第20章 18.
「だが、気を抜きすぎるのも良くないな。ここの所毎日の様に怪人が出ている様だ」
テレビ画面に、今日の都市ごとの怪人発生件数が表示されている。Z市は他よりも群を抜く件数だ。
私自身特殊な体質故に戦えるのであって、最強という訳ではない。ヘマをすれば怪我をしてしまう。気を抜かない、それは今まで通りにしなくては。

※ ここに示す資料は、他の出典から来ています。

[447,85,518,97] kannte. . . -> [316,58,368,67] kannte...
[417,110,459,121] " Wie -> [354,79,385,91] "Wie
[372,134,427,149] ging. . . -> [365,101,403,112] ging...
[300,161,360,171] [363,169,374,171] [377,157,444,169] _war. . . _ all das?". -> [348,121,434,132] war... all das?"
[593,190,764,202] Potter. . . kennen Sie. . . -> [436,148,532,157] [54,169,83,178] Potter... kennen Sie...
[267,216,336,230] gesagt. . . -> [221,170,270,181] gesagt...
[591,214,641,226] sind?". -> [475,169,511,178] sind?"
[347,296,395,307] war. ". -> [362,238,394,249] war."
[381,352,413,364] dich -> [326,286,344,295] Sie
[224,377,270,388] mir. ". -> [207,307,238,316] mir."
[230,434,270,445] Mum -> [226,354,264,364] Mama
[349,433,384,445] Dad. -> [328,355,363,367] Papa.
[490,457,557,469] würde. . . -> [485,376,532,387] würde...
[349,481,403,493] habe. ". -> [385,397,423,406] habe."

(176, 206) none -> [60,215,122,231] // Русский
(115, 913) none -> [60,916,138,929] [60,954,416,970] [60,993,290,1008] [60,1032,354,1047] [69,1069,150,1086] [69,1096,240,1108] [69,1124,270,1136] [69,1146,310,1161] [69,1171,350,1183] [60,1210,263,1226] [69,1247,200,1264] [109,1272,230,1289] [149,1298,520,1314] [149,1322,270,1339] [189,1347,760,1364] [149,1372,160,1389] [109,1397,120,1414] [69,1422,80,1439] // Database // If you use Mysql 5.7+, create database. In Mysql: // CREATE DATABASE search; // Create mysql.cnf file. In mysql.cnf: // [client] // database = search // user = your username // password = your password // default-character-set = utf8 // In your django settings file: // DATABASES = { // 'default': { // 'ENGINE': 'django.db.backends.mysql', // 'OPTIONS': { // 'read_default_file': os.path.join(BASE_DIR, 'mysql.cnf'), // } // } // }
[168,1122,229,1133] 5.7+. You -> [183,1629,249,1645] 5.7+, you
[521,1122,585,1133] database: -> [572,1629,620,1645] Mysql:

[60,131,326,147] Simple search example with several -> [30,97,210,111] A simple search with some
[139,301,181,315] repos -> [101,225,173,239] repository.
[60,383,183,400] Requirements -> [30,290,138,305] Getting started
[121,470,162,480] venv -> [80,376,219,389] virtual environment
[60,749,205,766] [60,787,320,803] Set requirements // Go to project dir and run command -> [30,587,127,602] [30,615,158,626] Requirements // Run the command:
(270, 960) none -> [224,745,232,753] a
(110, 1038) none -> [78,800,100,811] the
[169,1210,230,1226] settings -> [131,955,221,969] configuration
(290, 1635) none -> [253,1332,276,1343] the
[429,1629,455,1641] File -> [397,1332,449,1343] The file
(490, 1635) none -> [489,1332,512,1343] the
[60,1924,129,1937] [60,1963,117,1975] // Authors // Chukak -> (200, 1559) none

『では、ほどほどに努力しておこ…、ほどほどに…努力する、よ?』
こんな感じだろうか?
サイタマはよし、と言って頷く。こんな感じで良いんだ…。私も釣られて頷いた。
ようやく全員食べ終わり、茶碗を重ね始める頃、食後のお茶を注ぐジェノス。
サイタマはゲームに取りかかり、私は食器を洗いにキッチンへと向かった。
今日、スポンジがとても安く手に入ったので、1つを持ってジェノスに問いかけてみる。
『スポンジ新しく下ろしても良い、かな?』
「いや、今あるやつで洗い、今回使い終わったら新しいのを下ろす。最後の除菌の手間が省けて良いだろう」
分かった、と返事をして直ぐにおろせる様に置いた。
話し方はこんな感じで良いのかな?と迷いはしたけれど、会話を重ねる内に慣れてきた。
…怪人の出没が毎日か。
怪人を駆除するのが、毎日出来るならそれはしたいものだ。いつかは出来る限りの本気でやり合ってみたい。そう思いながら、古くてヨレヨレのスポンジに洗剤を含ませ、洗い物を始めた。